OhmyNews opens up for international contributions

Via dotJournalism: Korean news site OhmyNews has opened the site to citizen contributions from around the world. The five-year-old news aggregator site currently has around 37,000 reporters from all over Korea and recently shot to fame with its work with electing the country’s reformist president. An English version of the site, OhmyNews International, was launched last year and is expected to attract online news contributions from all over the world. The updated plan includes a new login system that can monitor the number of hits and also enable readers to send money to reporters for good stories. Contributors who want to visit Korea are asked to watch out for a planned conference for global citizen reporters to be held in Seoul in early July.

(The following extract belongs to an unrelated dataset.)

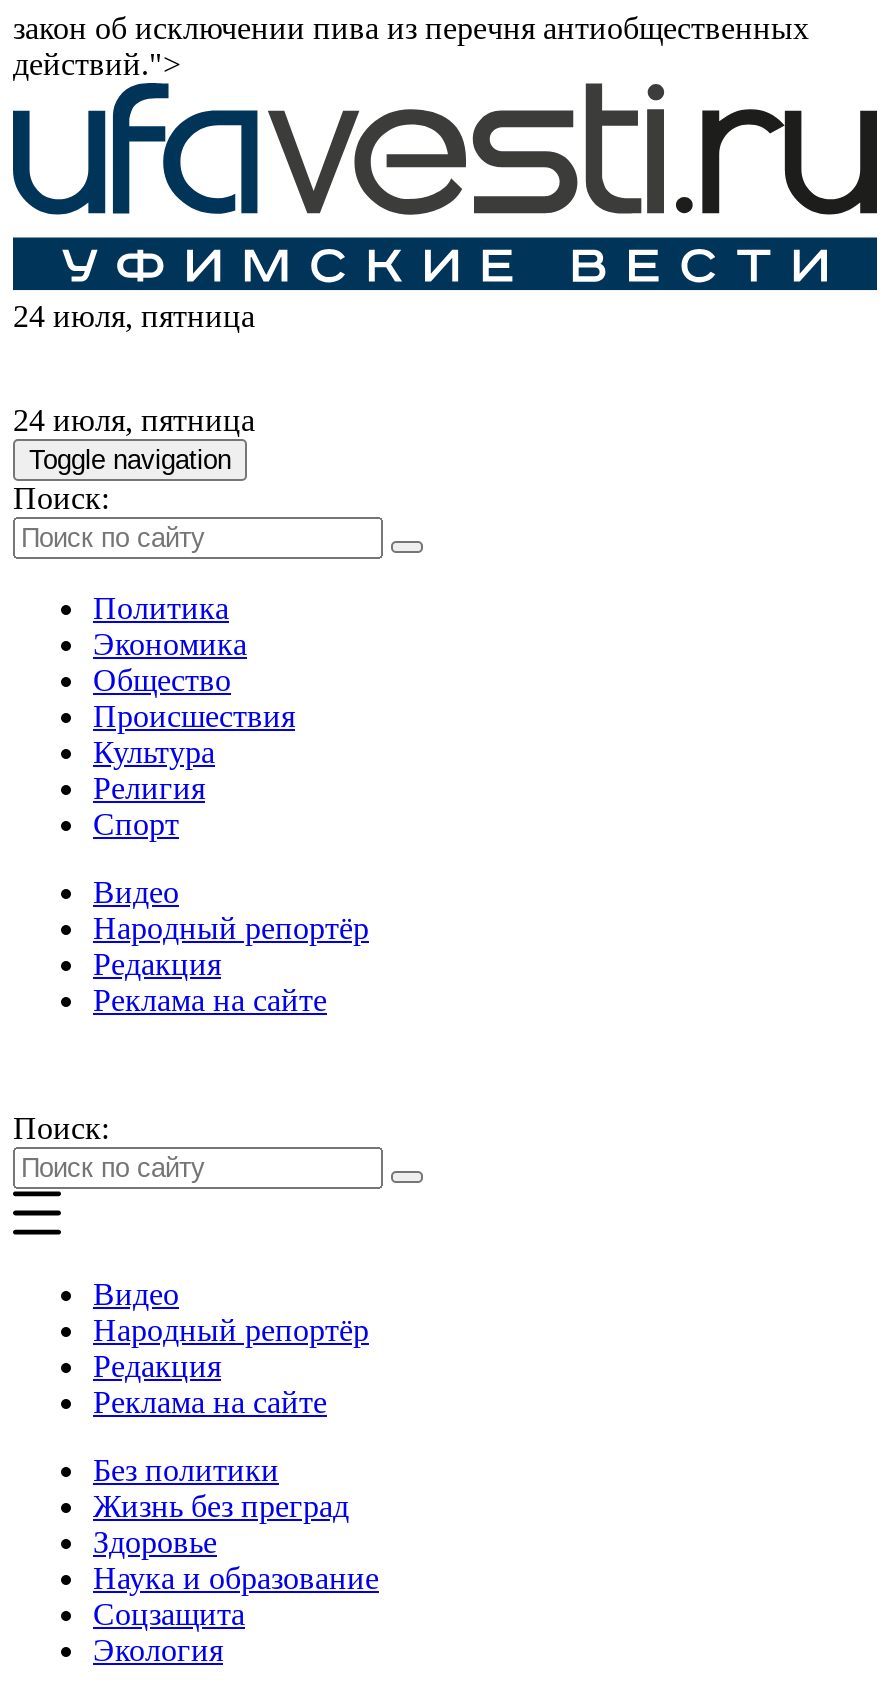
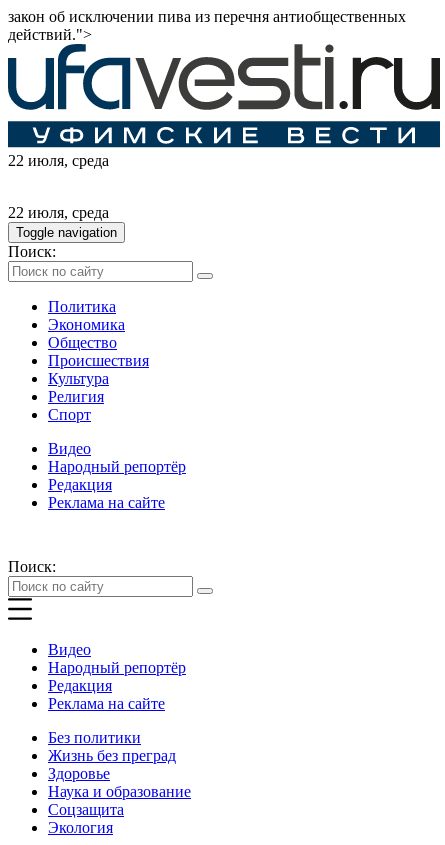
[13,300,255,334] 24 июля, пятница -> [8,152,109,169] 22 июля, среда
[13,404,255,438] 24 июля, пятница -> [8,204,109,221] 22 июля, среда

Traditional media: give up blogging debate

Via the LA Times: Debate as much as we may about whether bloggers enjoy the same privileges as journalists, they are here to stay, so get on with it, said Rory O’Connor, president of Globalvision, an independent international media company. “No one owns journalism,” Jeff Jarvis wrote on BuzzMachine. “It is not an official act, a certified act, an expert act, a proprietary act. Anyone can do journalism. Everyone does. Some do it better than others, of course. But everyone does it.” O’Connor also noted that even though bloggers in some cases can be irresponsible and misleading, it was the possible lowering of journalistic standards and more Dan Rather-like discoveries that mainstream journalists are worried about. Blogging is clearly not going anywhere so traditional media are being urged to give up the rather worn-out debate and focus more on “how the newly transformed news environment can best function.”

Online news network gears up to pay for citizen contribution

From ZDNet via CNet News: For all bloggers who contribute valuable material to Web sites and get nothing for it – things are changing. GetLocalNews.com, a nationwide network of 6,000 local news sites, is poised to share its advertising revenue with its freelance writers. The amount generated in ad revenue, which is determined by each story’s page views, is to be shared in equally by the company and its writers, working out to 2 dollars to 5 dollars per 1,000 page views. All writers who earn 25 dollars or more will be sent quarterly checks. The move is expected to motivate more contributions, increase traffic and improve the quality of writing. Steve Outing of the Poynter Institute journalism school said it was a trend that could be the next big wave in the sea change that online news is experiencing. The news site posts around 4000 stories everyday, mostly submitted by volunteers around the country.